Exercise description:
The string "none" may appear in lines of the listing. Report each line where it does.

________

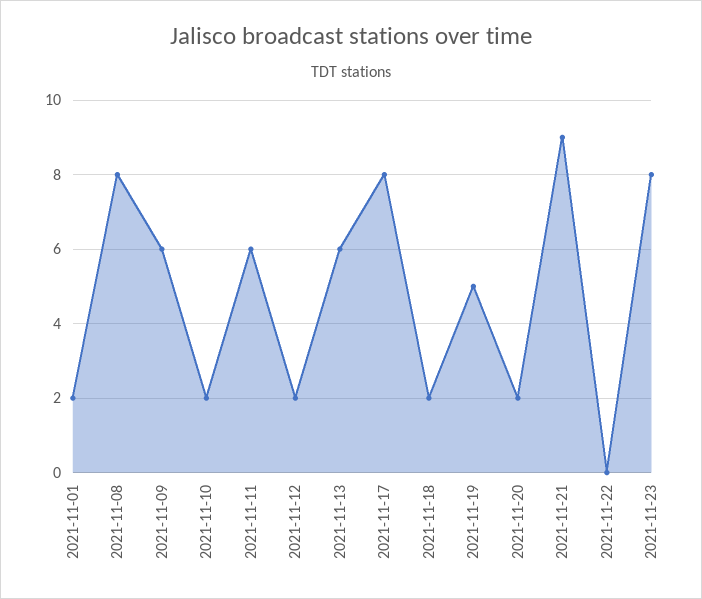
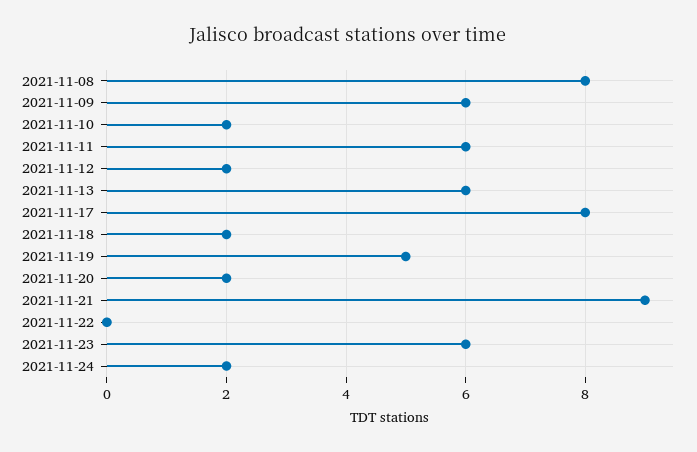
2021-11-01: 2 -> none
2021-11-23: 8 -> 6
2021-11-24: none -> 2

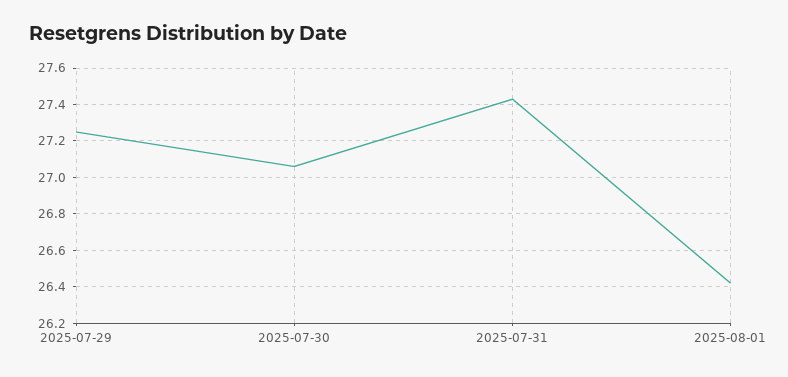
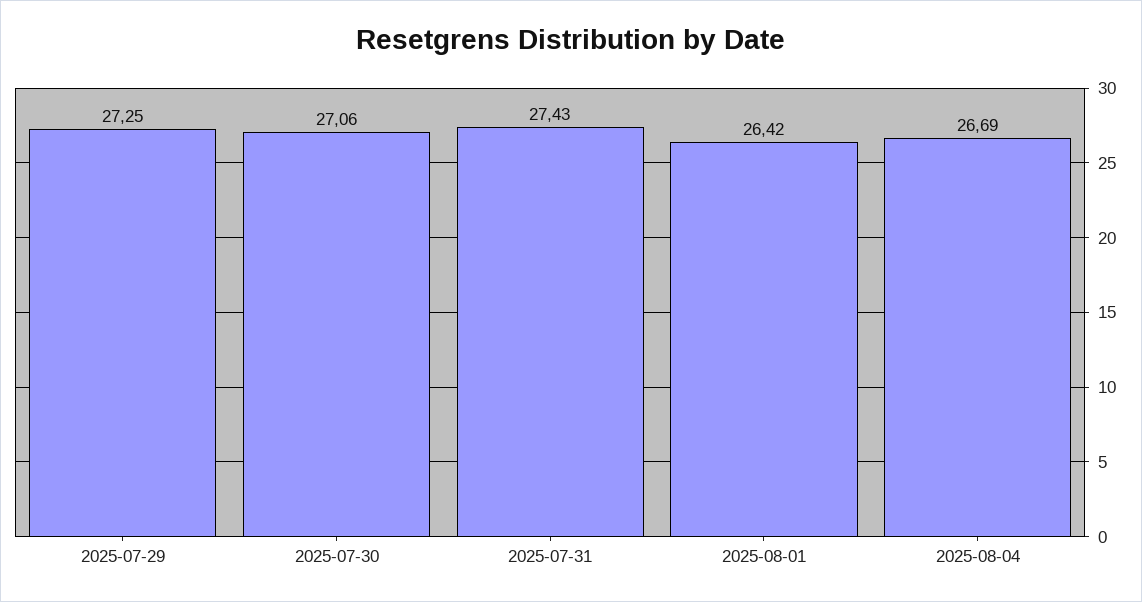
2025-08-04: none -> 26.69

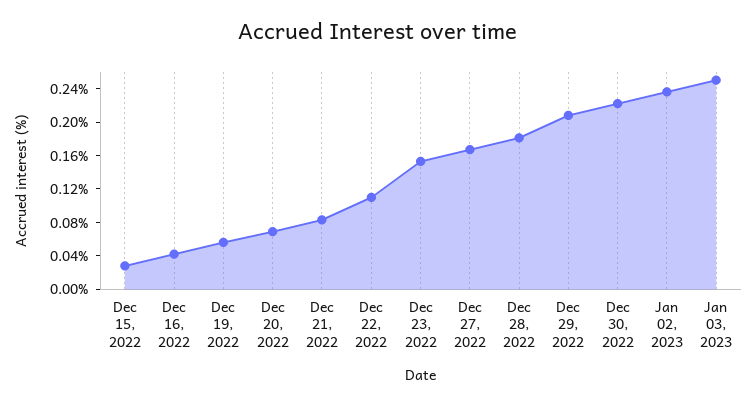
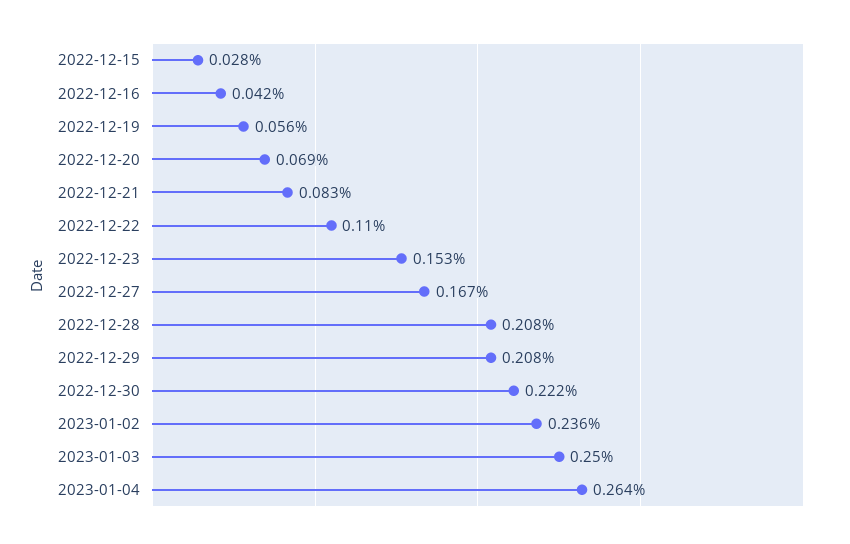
Dec 28, 2022: 0.18 -> 0.208
2023-01-04: none -> 0.264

________

Solution for this task:
2021-11-01: 2 -> none
2021-11-24: none -> 2
2025-08-04: none -> 26.69
2023-01-04: none -> 0.264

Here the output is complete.